- **WHAT IS BEING ASKED**
Repeat the full listing that follows, word for word.

- **DATASET CONTENT**
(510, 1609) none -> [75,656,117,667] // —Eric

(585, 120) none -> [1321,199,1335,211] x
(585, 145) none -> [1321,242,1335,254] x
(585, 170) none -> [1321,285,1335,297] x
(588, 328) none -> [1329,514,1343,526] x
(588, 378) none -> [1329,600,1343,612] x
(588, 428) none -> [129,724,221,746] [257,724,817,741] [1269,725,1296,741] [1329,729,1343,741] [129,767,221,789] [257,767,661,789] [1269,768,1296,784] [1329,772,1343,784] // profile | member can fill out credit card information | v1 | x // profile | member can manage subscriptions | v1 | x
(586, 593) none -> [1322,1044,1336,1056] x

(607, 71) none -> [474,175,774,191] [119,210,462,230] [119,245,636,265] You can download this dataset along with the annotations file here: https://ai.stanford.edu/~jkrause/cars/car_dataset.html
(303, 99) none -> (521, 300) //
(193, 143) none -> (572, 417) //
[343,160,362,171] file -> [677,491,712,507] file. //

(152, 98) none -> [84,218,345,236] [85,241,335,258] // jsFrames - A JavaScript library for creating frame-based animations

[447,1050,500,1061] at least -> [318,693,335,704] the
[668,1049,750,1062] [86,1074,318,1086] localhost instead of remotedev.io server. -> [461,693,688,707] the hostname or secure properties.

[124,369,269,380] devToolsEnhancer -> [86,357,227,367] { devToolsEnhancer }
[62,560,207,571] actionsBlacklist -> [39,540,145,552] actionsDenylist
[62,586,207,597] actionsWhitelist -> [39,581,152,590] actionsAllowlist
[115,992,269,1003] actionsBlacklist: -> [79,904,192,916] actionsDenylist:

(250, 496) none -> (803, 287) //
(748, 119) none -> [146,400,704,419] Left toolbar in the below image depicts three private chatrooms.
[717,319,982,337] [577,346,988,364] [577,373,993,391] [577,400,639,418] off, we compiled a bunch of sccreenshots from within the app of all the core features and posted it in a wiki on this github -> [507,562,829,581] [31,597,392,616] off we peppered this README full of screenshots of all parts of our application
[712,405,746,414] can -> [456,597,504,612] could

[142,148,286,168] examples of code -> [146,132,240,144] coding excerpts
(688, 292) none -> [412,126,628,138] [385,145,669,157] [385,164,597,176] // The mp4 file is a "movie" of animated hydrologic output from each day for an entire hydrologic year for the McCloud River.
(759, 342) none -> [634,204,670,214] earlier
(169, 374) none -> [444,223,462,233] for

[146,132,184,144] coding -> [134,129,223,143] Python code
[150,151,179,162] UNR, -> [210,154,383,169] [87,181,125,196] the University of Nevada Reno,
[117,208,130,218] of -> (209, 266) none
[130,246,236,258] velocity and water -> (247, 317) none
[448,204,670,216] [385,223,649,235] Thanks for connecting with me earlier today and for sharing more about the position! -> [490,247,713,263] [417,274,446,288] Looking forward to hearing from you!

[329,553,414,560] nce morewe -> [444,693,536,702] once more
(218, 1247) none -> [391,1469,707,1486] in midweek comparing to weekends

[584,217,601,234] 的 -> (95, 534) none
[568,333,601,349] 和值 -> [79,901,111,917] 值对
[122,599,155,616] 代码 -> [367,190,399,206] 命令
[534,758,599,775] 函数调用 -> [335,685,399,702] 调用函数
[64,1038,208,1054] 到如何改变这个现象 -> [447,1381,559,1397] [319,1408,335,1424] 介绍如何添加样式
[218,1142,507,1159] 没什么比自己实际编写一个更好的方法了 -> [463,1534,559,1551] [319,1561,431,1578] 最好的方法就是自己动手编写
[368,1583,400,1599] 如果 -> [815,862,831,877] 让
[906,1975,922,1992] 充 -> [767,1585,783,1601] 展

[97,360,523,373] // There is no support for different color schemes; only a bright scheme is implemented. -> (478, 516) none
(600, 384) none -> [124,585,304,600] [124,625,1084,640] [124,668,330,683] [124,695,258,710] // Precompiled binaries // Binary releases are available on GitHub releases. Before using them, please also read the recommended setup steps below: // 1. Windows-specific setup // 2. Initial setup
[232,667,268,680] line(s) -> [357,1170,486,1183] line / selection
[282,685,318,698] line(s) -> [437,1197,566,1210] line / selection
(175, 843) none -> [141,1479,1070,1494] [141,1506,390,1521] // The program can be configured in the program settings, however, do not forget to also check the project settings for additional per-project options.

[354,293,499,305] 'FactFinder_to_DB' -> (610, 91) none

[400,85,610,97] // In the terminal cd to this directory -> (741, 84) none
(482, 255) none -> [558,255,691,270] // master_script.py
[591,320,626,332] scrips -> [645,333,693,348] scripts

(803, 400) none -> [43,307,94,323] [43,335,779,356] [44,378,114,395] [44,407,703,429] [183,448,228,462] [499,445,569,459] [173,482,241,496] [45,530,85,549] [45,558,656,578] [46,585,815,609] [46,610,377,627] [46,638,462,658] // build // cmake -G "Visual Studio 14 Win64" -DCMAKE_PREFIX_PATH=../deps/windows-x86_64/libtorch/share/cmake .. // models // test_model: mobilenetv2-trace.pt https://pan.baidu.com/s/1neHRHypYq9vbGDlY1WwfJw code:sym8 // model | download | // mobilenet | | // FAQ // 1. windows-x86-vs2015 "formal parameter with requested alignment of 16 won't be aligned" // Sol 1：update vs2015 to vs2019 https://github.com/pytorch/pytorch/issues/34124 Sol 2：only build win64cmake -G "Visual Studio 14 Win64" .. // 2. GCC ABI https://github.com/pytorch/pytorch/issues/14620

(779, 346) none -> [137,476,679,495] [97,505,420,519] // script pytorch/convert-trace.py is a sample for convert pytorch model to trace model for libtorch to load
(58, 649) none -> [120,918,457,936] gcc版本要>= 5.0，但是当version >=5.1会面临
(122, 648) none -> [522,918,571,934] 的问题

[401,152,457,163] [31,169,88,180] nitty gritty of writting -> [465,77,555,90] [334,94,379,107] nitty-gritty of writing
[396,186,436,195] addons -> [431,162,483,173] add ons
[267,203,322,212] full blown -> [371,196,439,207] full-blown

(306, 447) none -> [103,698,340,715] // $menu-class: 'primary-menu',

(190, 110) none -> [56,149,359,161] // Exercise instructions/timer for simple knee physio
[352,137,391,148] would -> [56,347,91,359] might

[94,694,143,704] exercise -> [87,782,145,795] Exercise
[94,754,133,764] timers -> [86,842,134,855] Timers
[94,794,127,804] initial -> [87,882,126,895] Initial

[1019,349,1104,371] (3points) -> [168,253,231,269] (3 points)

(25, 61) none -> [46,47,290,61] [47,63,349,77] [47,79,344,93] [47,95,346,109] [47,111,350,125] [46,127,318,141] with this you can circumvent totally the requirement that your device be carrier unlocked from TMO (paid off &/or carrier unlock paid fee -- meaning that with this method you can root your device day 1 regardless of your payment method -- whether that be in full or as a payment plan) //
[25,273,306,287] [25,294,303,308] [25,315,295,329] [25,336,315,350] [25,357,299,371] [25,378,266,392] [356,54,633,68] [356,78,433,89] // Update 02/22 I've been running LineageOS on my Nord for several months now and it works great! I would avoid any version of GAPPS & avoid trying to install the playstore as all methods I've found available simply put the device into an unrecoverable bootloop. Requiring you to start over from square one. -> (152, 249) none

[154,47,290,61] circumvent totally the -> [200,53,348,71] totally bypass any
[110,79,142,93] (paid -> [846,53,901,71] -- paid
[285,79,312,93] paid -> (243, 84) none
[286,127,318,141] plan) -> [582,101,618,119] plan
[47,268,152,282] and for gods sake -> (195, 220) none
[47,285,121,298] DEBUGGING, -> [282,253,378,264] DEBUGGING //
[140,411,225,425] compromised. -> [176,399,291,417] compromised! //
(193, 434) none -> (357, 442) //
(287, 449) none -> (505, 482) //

- **ANSWER FOR THE TASK**
(510, 1609) none -> [75,656,117,667] // —Eric

(585, 120) none -> [1321,199,1335,211] x
(585, 145) none -> [1321,242,1335,254] x
(585, 170) none -> [1321,285,1335,297] x
(588, 328) none -> [1329,514,1343,526] x
(588, 378) none -> [1329,600,1343,612] x
(588, 428) none -> [129,724,221,746] [257,724,817,741] [1269,725,1296,741] [1329,729,1343,741] [129,767,221,789] [257,767,661,789] [1269,768,1296,784] [1329,772,1343,784] // profile | member can fill out credit card information | v1 | x // profile | member can manage subscriptions | v1 | x
(586, 593) none -> [1322,1044,1336,1056] x

(607, 71) none -> [474,175,774,191] [119,210,462,230] [119,245,636,265] You can download this dataset along with the annotations file here: https://ai.stanford.edu/~jkrause/cars/car_dataset.html
(303, 99) none -> (521, 300) //
(193, 143) none -> (572, 417) //
[343,160,362,171] file -> [677,491,712,507] file. //

(152, 98) none -> [84,218,345,236] [85,241,335,258] // jsFrames - A JavaScript library for creating frame-based animations

[447,1050,500,1061] at least -> [318,693,335,704] the
[668,1049,750,1062] [86,1074,318,1086] localhost instead of remotedev.io server. -> [461,693,688,707] the hostname or secure properties.

[124,369,269,380] devToolsEnhancer -> [86,357,227,367] { devToolsEnhancer }
[62,560,207,571] actionsBlacklist -> [39,540,145,552] actionsDenylist
[62,586,207,597] actionsWhitelist -> [39,581,152,590] actionsAllowlist
[115,992,269,1003] actionsBlacklist: -> [79,904,192,916] actionsDenylist:

(250, 496) none -> (803, 287) //
(748, 119) none -> [146,400,704,419] Left toolbar in the below image depicts three private chatrooms.
[717,319,982,337] [577,346,988,364] [577,373,993,391] [577,400,639,418] off, we compiled a bunch of sccreenshots from within the app of all the core features and posted it in a wiki on this github -> [507,562,829,581] [31,597,392,616] off we peppered this README full of screenshots of all parts of our application
[712,405,746,414] can -> [456,597,504,612] could

[142,148,286,168] examples of code -> [146,132,240,144] coding excerpts
(688, 292) none -> [412,126,628,138] [385,145,669,157] [385,164,597,176] // The mp4 file is a "movie" of animated hydrologic output from each day for an entire hydrologic year for the McCloud River.
(759, 342) none -> [634,204,670,214] earlier
(169, 374) none -> [444,223,462,233] for

[146,132,184,144] coding -> [134,129,223,143] Python code
[150,151,179,162] UNR, -> [210,154,383,169] [87,181,125,196] the University of Nevada Reno,
[117,208,130,218] of -> (209, 266) none
[130,246,236,258] velocity and water -> (247, 317) none
[448,204,670,216] [385,223,649,235] Thanks for connecting with me earlier today and for sharing more about the position! -> [490,247,713,263] [417,274,446,288] Looking forward to hearing from you!

[329,553,414,560] nce morewe -> [444,693,536,702] once more
(218, 1247) none -> [391,1469,707,1486] in midweek comparing to weekends

[584,217,601,234] 的 -> (95, 534) none
[568,333,601,349] 和值 -> [79,901,111,917] 值对
[122,599,155,616] 代码 -> [367,190,399,206] 命令
[534,758,599,775] 函数调用 -> [335,685,399,702] 调用函数
[64,1038,208,1054] 到如何改变这个现象 -> [447,1381,559,1397] [319,1408,335,1424] 介绍如何添加样式
[218,1142,507,1159] 没什么比自己实际编写一个更好的方法了 -> [463,1534,559,1551] [319,1561,431,1578] 最好的方法就是自己动手编写
[368,1583,400,1599] 如果 -> [815,862,831,877] 让
[906,1975,922,1992] 充 -> [767,1585,783,1601] 展

[97,360,523,373] // There is no support for different color schemes; only a bright scheme is implemented. -> (478, 516) none
(600, 384) none -> [124,585,304,600] [124,625,1084,640] [124,668,330,683] [124,695,258,710] // Precompiled binaries // Binary releases are available on GitHub releases. Before using them, please also read the recommended setup steps below: // 1. Windows-specific setup // 2. Initial setup
[232,667,268,680] line(s) -> [357,1170,486,1183] line / selection
[282,685,318,698] line(s) -> [437,1197,566,1210] line / selection
(175, 843) none -> [141,1479,1070,1494] [141,1506,390,1521] // The program can be configured in the program settings, however, do not forget to also check the project settings for additional per-project options.

[354,293,499,305] 'FactFinder_to_DB' -> (610, 91) none

[400,85,610,97] // In the terminal cd to this directory -> (741, 84) none
(482, 255) none -> [558,255,691,270] // master_script.py
[591,320,626,332] scrips -> [645,333,693,348] scripts

(803, 400) none -> [43,307,94,323] [43,335,779,356] [44,378,114,395] [44,407,703,429] [183,448,228,462] [499,445,569,459] [173,482,241,496] [45,530,85,549] [45,558,656,578] [46,585,815,609] [46,610,377,627] [46,638,462,658] // build // cmake -G "Visual Studio 14 Win64" -DCMAKE_PREFIX_PATH=../deps/windows-x86_64/libtorch/share/cmake .. // models // test_model: mobilenetv2-trace.pt https://pan.baidu.com/s/1neHRHypYq9vbGDlY1WwfJw code:sym8 // model | download | // mobilenet | | // FAQ // 1. windows-x86-vs2015 "formal parameter with requested alignment of 16 won't be aligned" // Sol 1：update vs2015 to vs2019 https://github.com/pytorch/pytorch/issues/34124 Sol 2：only build win64cmake -G "Visual Studio 14 Win64" .. // 2. GCC ABI https://github.com/pytorch/pytorch/issues/14620

(779, 346) none -> [137,476,679,495] [97,505,420,519] // script pytorch/convert-trace.py is a sample for convert pytorch model to trace model for libtorch to load
(58, 649) none -> [120,918,457,936] gcc版本要>= 5.0，但是当version >=5.1会面临
(122, 648) none -> [522,918,571,934] 的问题

[401,152,457,163] [31,169,88,180] nitty gritty of writting -> [465,77,555,90] [334,94,379,107] nitty-gritty of writing
[396,186,436,195] addons -> [431,162,483,173] add ons
[267,203,322,212] full blown -> [371,196,439,207] full-blown

(306, 447) none -> [103,698,340,715] // $menu-class: 'primary-menu',

(190, 110) none -> [56,149,359,161] // Exercise instructions/timer for simple knee physio
[352,137,391,148] would -> [56,347,91,359] might

[94,694,143,704] exercise -> [87,782,145,795] Exercise
[94,754,133,764] timers -> [86,842,134,855] Timers
[94,794,127,804] initial -> [87,882,126,895] Initial

[1019,349,1104,371] (3points) -> [168,253,231,269] (3 points)

(25, 61) none -> [46,47,290,61] [47,63,349,77] [47,79,344,93] [47,95,346,109] [47,111,350,125] [46,127,318,141] with this you can circumvent totally the requirement that your device be carrier unlocked from TMO (paid off &/or carrier unlock paid fee -- meaning that with this method you can root your device day 1 regardless of your payment method -- whether that be in full or as a payment plan) //
[25,273,306,287] [25,294,303,308] [25,315,295,329] [25,336,315,350] [25,357,299,371] [25,378,266,392] [356,54,633,68] [356,78,433,89] // Update 02/22 I've been running LineageOS on my Nord for several months now and it works great! I would avoid any version of GAPPS & avoid trying to install the playstore as all methods I've found available simply put the device into an unrecoverable bootloop. Requiring you to start over from square one. -> (152, 249) none

[154,47,290,61] circumvent totally the -> [200,53,348,71] totally bypass any
[110,79,142,93] (paid -> [846,53,901,71] -- paid
[285,79,312,93] paid -> (243, 84) none
[286,127,318,141] plan) -> [582,101,618,119] plan
[47,268,152,282] and for gods sake -> (195, 220) none
[47,285,121,298] DEBUGGING, -> [282,253,378,264] DEBUGGING //
[140,411,225,425] compromised. -> [176,399,291,417] compromised! //
(193, 434) none -> (357, 442) //
(287, 449) none -> (505, 482) //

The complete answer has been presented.